3E shows the cyan layer 200 formed on one side of the network support 110 and the air flow a through b in the order of the network support 110 and the ciliary layer 200, And the through flow flowing in the reverse order to the air flow direction in FIG. 3D. The cilia 210 are shaken according to the air flow a to b and the cilia 210 is shaken due to the air flow a to b because the dust that has passed through the through hole 111 formed in the network support 110 must be collected in the ciliary layer 200. [ The cilia 210 may be charged by contact, separation, collision, and friction, and dust collection in the ciliary layer 200 by electrical attraction acting between the dust and cilia 210 may be more effective.

FIG. 3F shows a double-sided ciliary layer on which a ciliary layer 200 is formed on both sides of a network support 110.
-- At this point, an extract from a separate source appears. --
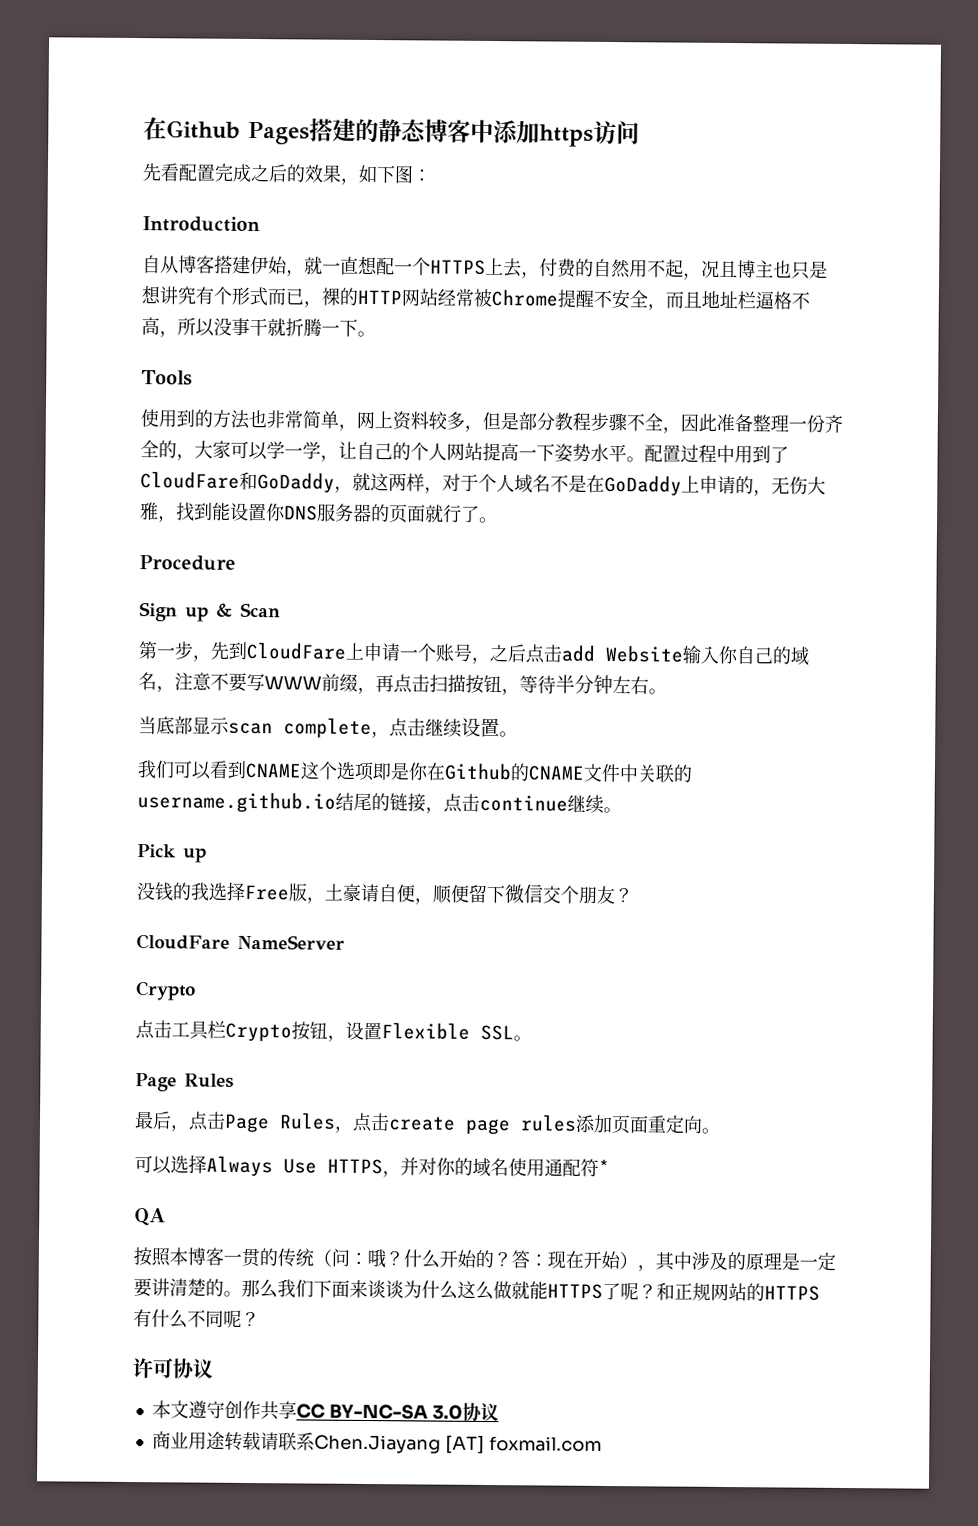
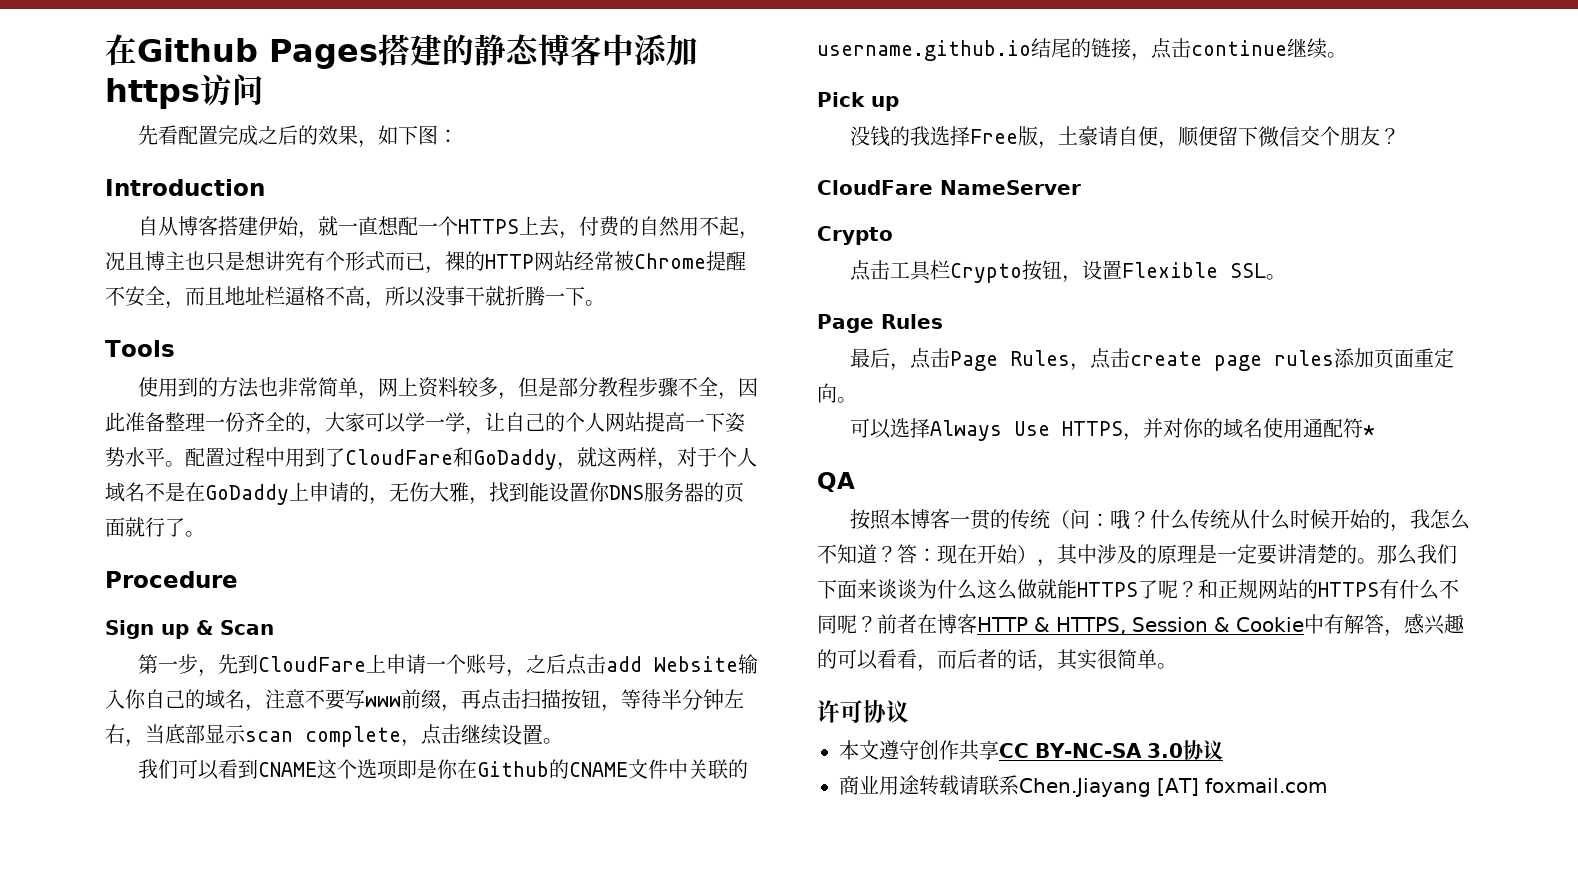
[264,675,322,690] WWW -> [365,696,401,707] www
[648,688,667,695] 。 // -> [125,739,145,747] ，
[439,1249,494,1269] 开始的 -> [1190,509,1471,532] [817,544,877,564] 传统从什么时候开始的，我怎么不知道
(260, 1319) none -> [877,613,1464,637] [817,649,1177,672] 前者在博客HTTP & HTTPS, Session & Cookie中有解答，感兴趣的可以看看，而后者的话，其实很简单。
3F shows that the ciliary layer 200 is formed on both sides of the network support 110 so that an air flow a → b is generated between the ciliary layer 200 on the front side and the support 110 and the ciliary layer 200 on the back side ) In the following order. As shown in Fig. Here, the ciliary layer on the front side refers to a ciliary layer that first comes in contact with the air flow (a), and the ciliary layer on the back side refers to a ciliary layer in contact with the air flow (b) passing through the through holes 111.

The action of the ciliary layer 200 on the front side is the same as that of the above-described Fig. 3C or 3D. In addition, the ciliary layer 200 on the rear side is the same as the operation process of FIG. 3E. 3F, the dust collecting performance can be improved because the dust collecting is performed on both sides of the islands for air-cleaning shown in FIG. 3F, and the detailed operation is the same as the description of FIG. 3C to FIG. 3D.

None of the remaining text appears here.